ARTBA is the oldest and most respected national transportation construction-related association in the U.S. and has been recognized as an industry leader in growing and protecting the transportation construction market.
The research and education division helps this effort by shaping national research policy and supporting ARTBA’s advocacy and educational efforts on behalf of increased federal funding for transportation research, education and training. They also raise awareness and educate industry stakeholders, such as contractors, transportation officials and design professionals about the importance of research, education and training efforts by member institutions.

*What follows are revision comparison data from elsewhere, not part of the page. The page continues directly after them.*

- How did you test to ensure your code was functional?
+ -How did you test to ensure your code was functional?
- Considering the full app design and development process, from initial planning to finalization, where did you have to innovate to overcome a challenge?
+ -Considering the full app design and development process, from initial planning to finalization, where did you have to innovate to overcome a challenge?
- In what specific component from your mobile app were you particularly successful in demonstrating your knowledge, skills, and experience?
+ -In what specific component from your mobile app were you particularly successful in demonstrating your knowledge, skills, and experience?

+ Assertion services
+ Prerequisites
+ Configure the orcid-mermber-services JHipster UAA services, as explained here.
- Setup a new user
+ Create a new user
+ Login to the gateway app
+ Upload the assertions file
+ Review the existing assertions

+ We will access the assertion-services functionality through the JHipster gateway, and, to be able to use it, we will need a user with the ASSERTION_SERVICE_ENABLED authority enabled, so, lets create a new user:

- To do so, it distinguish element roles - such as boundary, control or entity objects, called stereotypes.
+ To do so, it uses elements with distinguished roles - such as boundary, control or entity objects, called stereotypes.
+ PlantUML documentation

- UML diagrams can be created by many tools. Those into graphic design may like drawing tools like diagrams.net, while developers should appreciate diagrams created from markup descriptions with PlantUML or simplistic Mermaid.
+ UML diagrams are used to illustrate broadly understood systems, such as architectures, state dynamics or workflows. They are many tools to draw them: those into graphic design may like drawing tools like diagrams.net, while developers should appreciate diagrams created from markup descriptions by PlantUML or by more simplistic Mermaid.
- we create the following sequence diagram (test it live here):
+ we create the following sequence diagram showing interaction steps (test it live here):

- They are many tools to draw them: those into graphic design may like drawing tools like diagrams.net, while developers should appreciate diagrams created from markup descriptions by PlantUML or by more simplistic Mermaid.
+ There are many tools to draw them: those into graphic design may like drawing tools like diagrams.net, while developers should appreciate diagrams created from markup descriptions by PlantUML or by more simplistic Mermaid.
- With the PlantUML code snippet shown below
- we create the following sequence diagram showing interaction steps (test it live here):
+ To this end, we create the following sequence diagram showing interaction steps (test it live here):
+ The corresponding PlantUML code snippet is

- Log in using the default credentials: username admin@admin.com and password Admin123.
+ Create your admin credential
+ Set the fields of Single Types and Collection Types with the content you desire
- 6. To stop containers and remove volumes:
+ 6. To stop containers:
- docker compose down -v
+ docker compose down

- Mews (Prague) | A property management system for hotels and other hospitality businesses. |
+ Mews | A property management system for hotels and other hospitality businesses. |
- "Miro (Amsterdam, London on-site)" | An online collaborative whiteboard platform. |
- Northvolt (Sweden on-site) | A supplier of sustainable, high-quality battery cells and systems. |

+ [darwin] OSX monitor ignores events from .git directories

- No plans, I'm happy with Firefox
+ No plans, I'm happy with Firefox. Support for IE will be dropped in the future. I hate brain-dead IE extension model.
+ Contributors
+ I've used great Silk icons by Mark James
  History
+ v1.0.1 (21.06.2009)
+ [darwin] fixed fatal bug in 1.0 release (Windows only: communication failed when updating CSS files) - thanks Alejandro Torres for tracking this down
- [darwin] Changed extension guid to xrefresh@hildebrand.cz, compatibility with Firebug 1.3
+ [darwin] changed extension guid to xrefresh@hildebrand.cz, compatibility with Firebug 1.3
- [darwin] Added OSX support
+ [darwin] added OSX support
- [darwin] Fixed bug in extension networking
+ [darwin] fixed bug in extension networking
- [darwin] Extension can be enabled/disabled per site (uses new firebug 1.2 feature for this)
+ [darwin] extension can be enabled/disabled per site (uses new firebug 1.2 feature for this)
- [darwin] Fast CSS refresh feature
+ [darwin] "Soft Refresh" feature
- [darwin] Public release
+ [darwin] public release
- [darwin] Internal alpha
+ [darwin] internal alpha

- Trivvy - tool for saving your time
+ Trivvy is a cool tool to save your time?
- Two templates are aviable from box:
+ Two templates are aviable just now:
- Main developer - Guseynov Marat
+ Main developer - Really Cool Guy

As president of the division, Pietrucha will provide strategic direction for division activities and act as a member of the overall ARTBA Executive Committee.
Pietrucha has been involved in ARTBA activities for more than 15 years. He is also a fellow of the American Society of Civil Engineers and the Institute of Transportation Engineers (ITE) and was president of the Council of University Transportation Centers, an organization of university-based transportation research, education and outreach units. He has also served as chair for the Transportation Research Board’s Traffic Control Devices Committee, ASCE’s Traffic and Highway Safety Committee and ITE’s Education Council.
Pietrucha, who joined the Penn State faculty in 1990, received his bachelor's degree in civil engineering from the New Jersey Institute of Technology, his master's degree in civil engineering from the University of California at Berkeley, and his doctorate degree in civil engineering from the University of Maryland.